Elsa Sophia von Kamphoevener ist die Märchentante in Helge Timmerbergs neuem Buch. Der las Anfang der 1980er Jahre ihre Erzählung "Die Perlenkarawane" und war bezaubert – obwohl ihn Volksmärchen eigentlich anöden. Ihn faszinierte auch der Lebenslauf der Autorin, und so plante er gemeinsam mit Freunden ein Drehbuch über sie zu schreiben, für einen Film voller Orientalistik und Märchenmotive. Eine Idee, die ihn nicht mehr losließ.
Reisend und schreibend machte er sich schließlich auf die Suche nach der "Märchentante" und zog los: nach Ägypten, Marokko und in die Türkei. Wie alle Bücher Timmerbergs handelt auch dieses nicht nur von fremden Orten und fremden Menschen, sondern vor allem auch von ihm selbst. Diese Mischung hat ihn berühmt und berüchtigt gemacht und als Reisereporter unverwechselbar: Seine kräftige klare Sprache, sein Grundton, der zwischen Schnoddrigkeit und Großartigkeit changiert und weder Angst vor Gefühlen, ja Kitsch hat, noch vor Angebereien.
Ein Reporter, dem alles zufliegt
Timmerberg ist ein Autor, der sich beispiellos selbst inszeniert. Als Reporter, dem alles zufliegt, als Liebhaber, der noch mit Liebeskummer wunderbar aussieht, als verwegener Reisender und Weltenbummler, der scheinbar angstfrei, abgewrackte Spelunken in Mexiko aufsucht oder die Kasbah von Marrakesch durchstreift.
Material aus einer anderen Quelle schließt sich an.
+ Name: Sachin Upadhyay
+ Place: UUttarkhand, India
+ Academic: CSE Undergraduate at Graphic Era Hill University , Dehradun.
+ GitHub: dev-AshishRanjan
Und der sich als Verlierer oder Verlorener und als Kiffer und Trinker zeigt, allerdings als einer, der meistens weiß, wann er genug hat. Für Helge Timmerberg existiert die Welt nur durch das Selbsterlebte, Selbstgesehene und in der ihm eigenen Sichtweise.
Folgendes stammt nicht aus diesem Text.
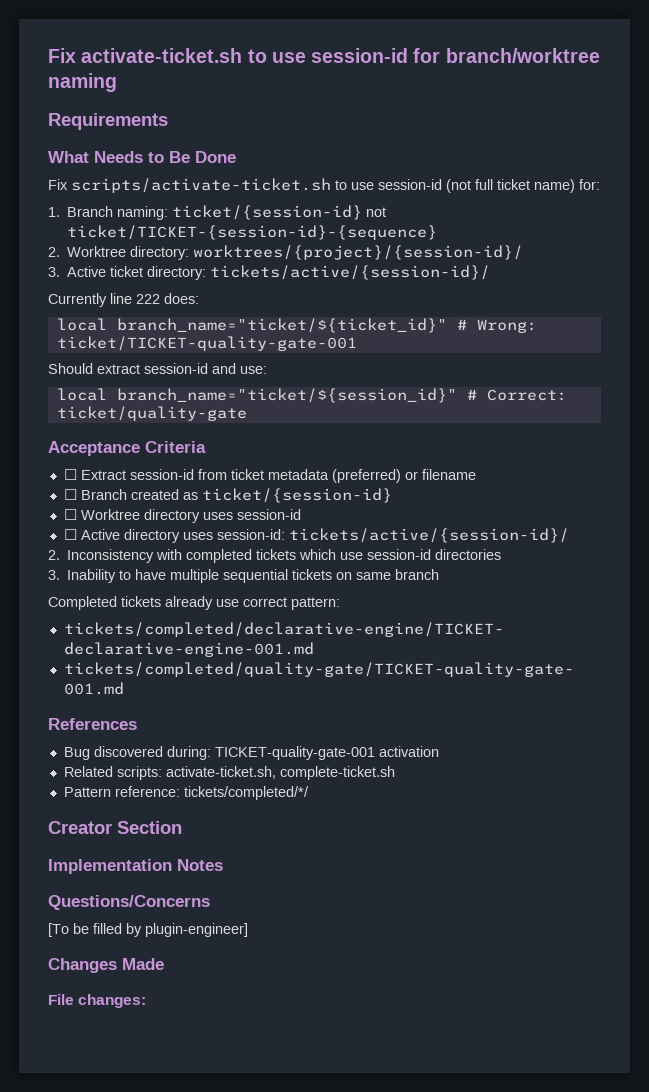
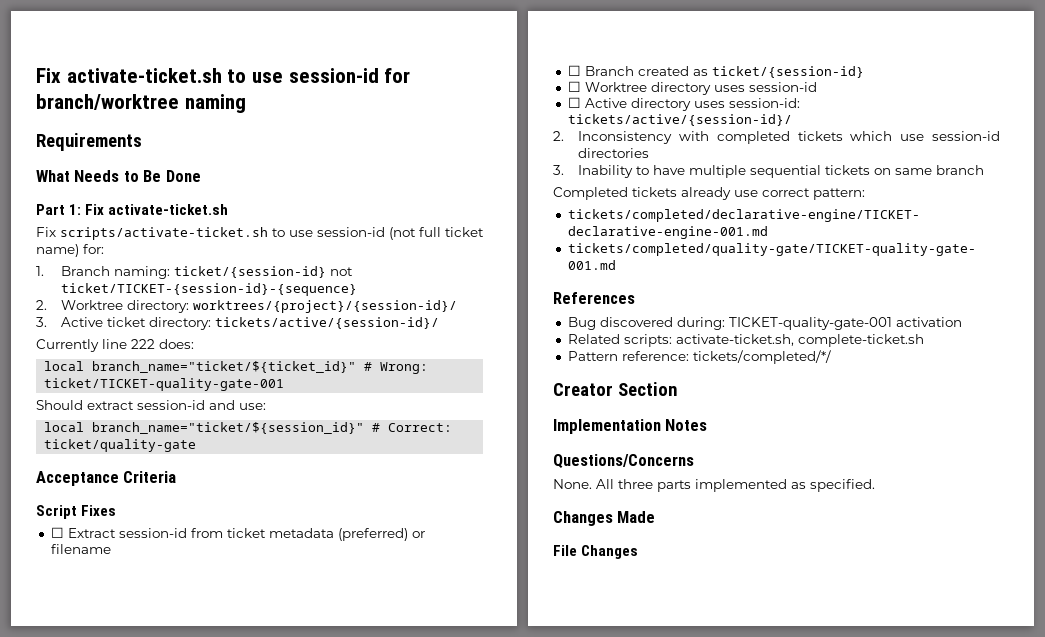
+ Part 1: Fix activate-ticket.sh
+ Script Fixes
- [To be filled by plugin-engineer]
+ None. All three parts implemented as specified.
- File changes:
+ File Changes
Wenn man das mag, wird man auch mit diesem Buch glänzend unterhalten und lernt sogar noch etwas. Über die Reiselust und die Reiselast, die Schönheiten der Nil-Kaskaden, die Sternennächte über Beduinenzelten, die Absurditäten der deutschen Drogenstrafverfolgung, die Bordelle in Tanger, die Dschinns in der orientalischen Literatur und darüber, wie man mit der Enttäuschung umgeht, wenn man feststellt, dass die bewunderte Märchenerzählerin, die man als Geistesverwandte ansah, ihre Orientreisen leider nur erfunden hat. Dass sie nie auf Pferden Anatolien durchstreifte, weil sie gar nicht reiten kann, und sich in den 1930er Jahren sogar den Nazis andiente. Man lernt, dass die Suche nach ihr eigentlich nur die Suche des Autors nach sich selbst war, dass Biographen brüchig sind und nur Geschichten überdauern.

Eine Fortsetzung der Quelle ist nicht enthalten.